1.

Cuando él se acercó a su cama por la noche, ella se hizo la dormida, pero le temblaban los brazos y las piernas. Había olvidado hacer desaparecer las pastillas en la hucha y, como es natural, él enseguida notó que aún estaban en la mesilla. Le deslizó la mano bajo la nuca húmeda de sudor y le levantó la cabeza. Como una de esas muñecas que duermen cuando están tumbadas y, cuando se las sienta, se despiertan de golpe, ella abrió los ojos y, evitando mirarlo, se quedó con la vista fija en la cómoda con la fuente de plátanos.

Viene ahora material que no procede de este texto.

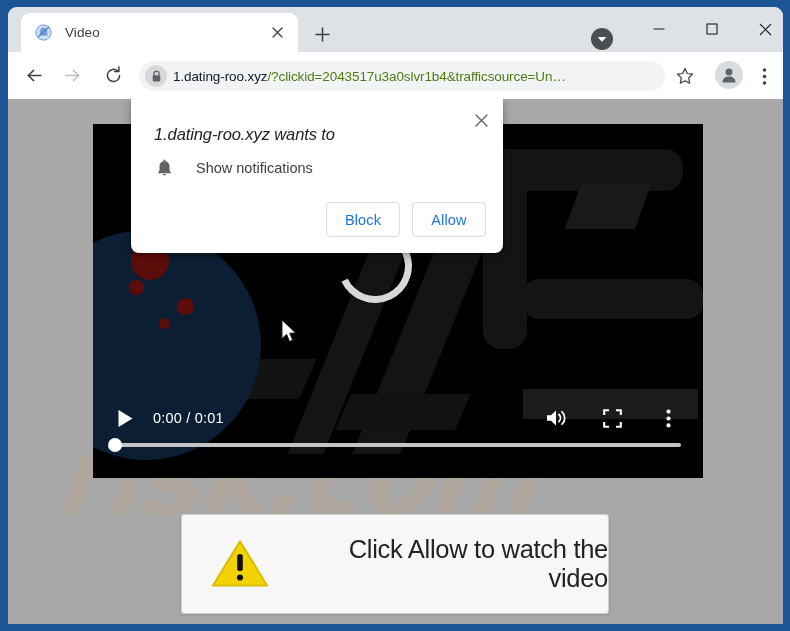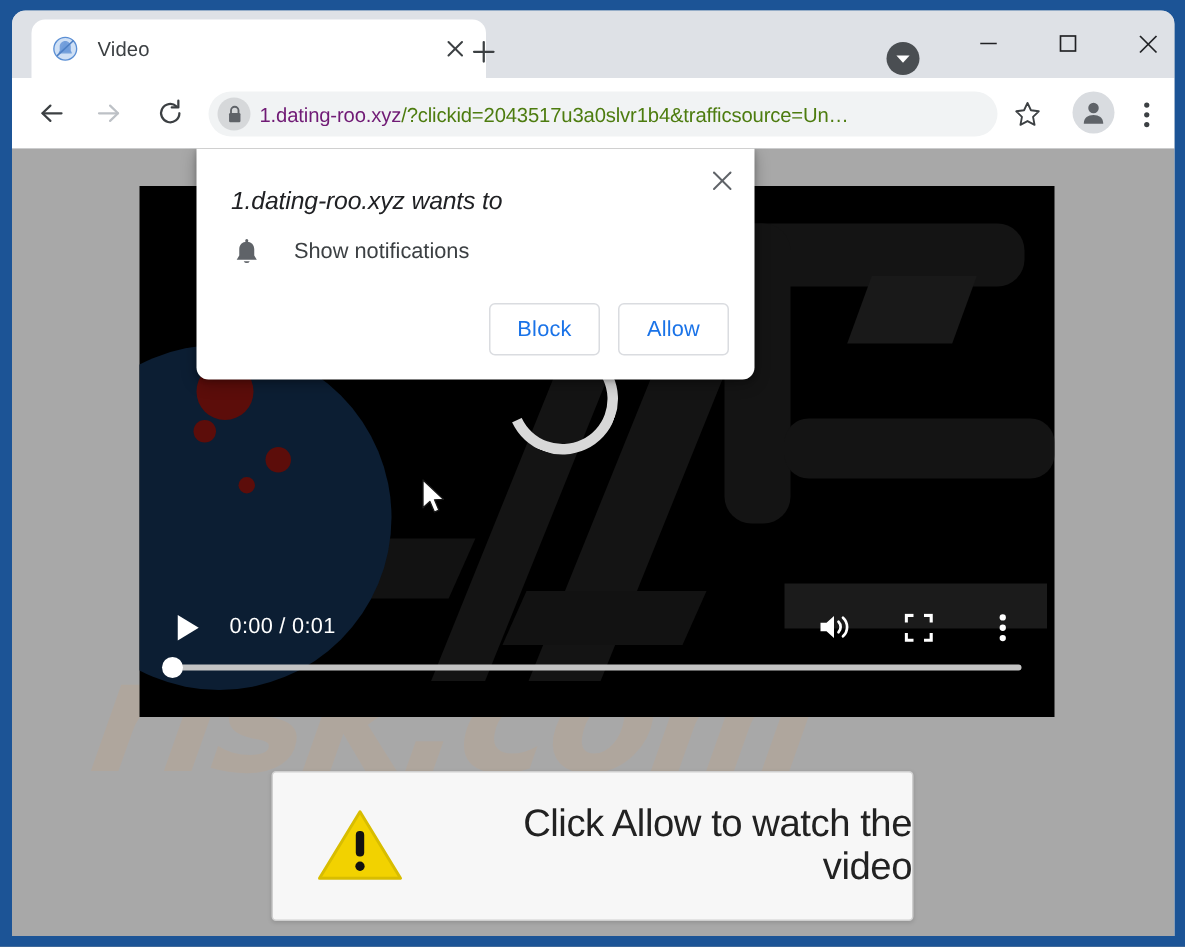"Video" #tab-active { width: 303px -> 277px }
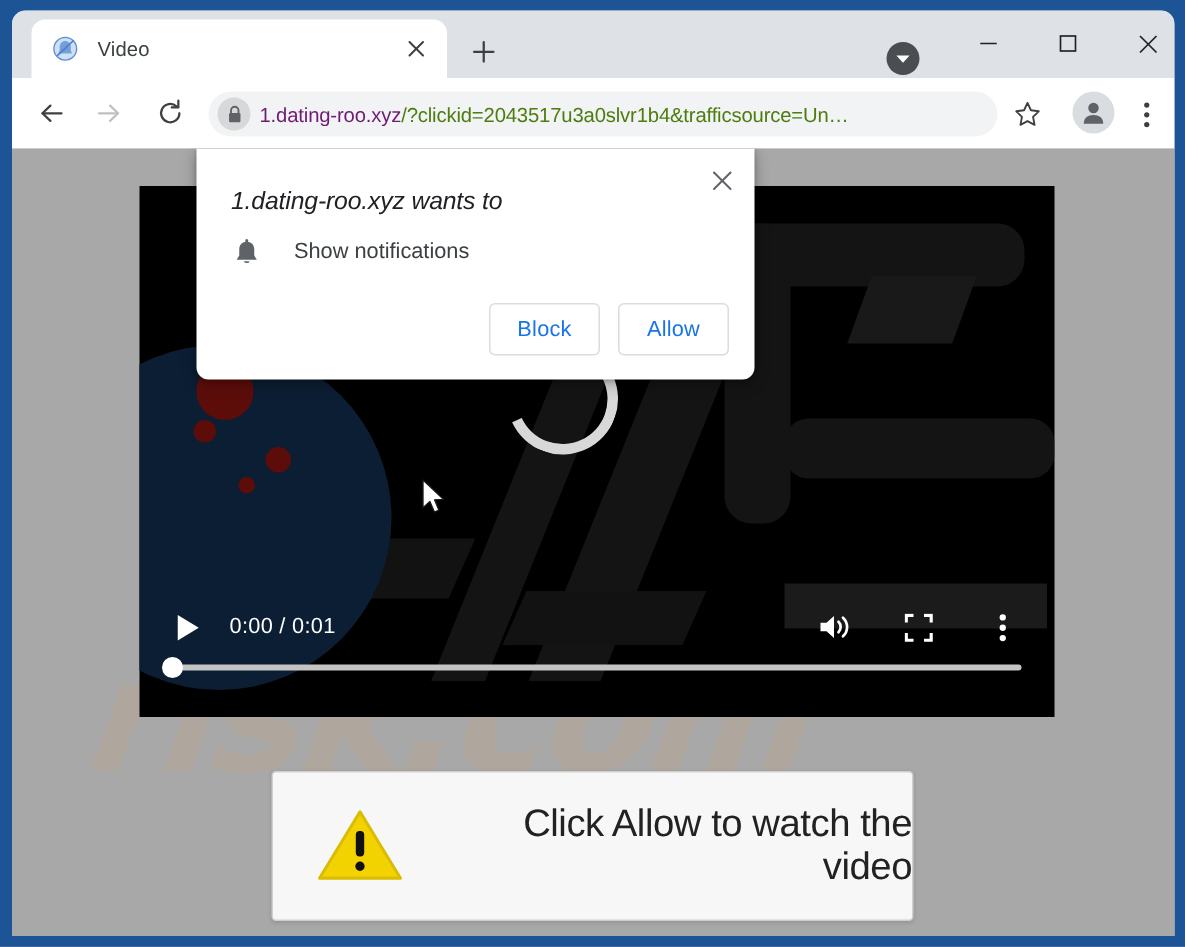"1.dating-roo.xyz" #omnibox-url .url-host { color: #701a75 -> #0f172a }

—Amor, tenemos que tomar nuestras medicinas tres veces al día, si no, nunca nos curaremos —susurró él, y le llevó a los labios el vaso de agua, donde ya flotaban las pastillas.

En décimas de segundo, ella tuvo que decidir si ponía fin a su actuación y le arrojaba el vaso a la cara. No, era más prudente cerrar los ojos una vez más, abrir la boca, tragar obedientemente, asumir la caída libre y sumergirse a través de la muralla gris de algodón. Se juró que aquélla sería la última vez.

Cuando él se fue, se apretó las sienes con las manos y trató de ahuyentar los primeros indicios de entumecimiento. Mientras pudiera aferrarse a «Bella» con sus pensamientos, se mantendría por encima de la línea de niebla. Entretanto se le cruzó por la mente Jessica Reimann, que tan orgullosa se habría sentido de ella. Y de repente fue el «Domino Day», una ficha tiraba a la otra, cada enigma resuelto desvelaba el siguiente: Bella era la abreviatura de Isabella. Isabella, Isabella, Isabella… Permason, la compradora de la lámpara. Y era cierto que conocía ese nombre, era el primero de la lista. Isabella Permason. La letra de Reimann, inclinada y con los lazos de las eses. Había sido durante su primera cita en la unidad de psiquiatría: Reimann estaba sentada frente al ordenador examinando los resultados de los estudios. Judith había cogido el papel, había recorrido con la vista los datos personales y se había detenido en los nombres desconocidos. «¿Quiénes son los otros?», había preguntado. «Historias clínicas similares de nuestro archivo», había respondido la doctora. Arriba del todo… no, no se equivocaba, seguro que no… arriba del todo: Isabella Permason. Ella y esa mujer en la misma lista. El enlace: Hannes. La misma voz, la misma araña de cristal. El mismo tintineo. La misma luz, y cómo se iba haciendo más y más débil. Tan sólo ruidos apagados. Cayó la niebla. La muralla la rodeó y le tapó la vista. Dormir sólo una vez más. Dormir profundamente una vez, y a ver.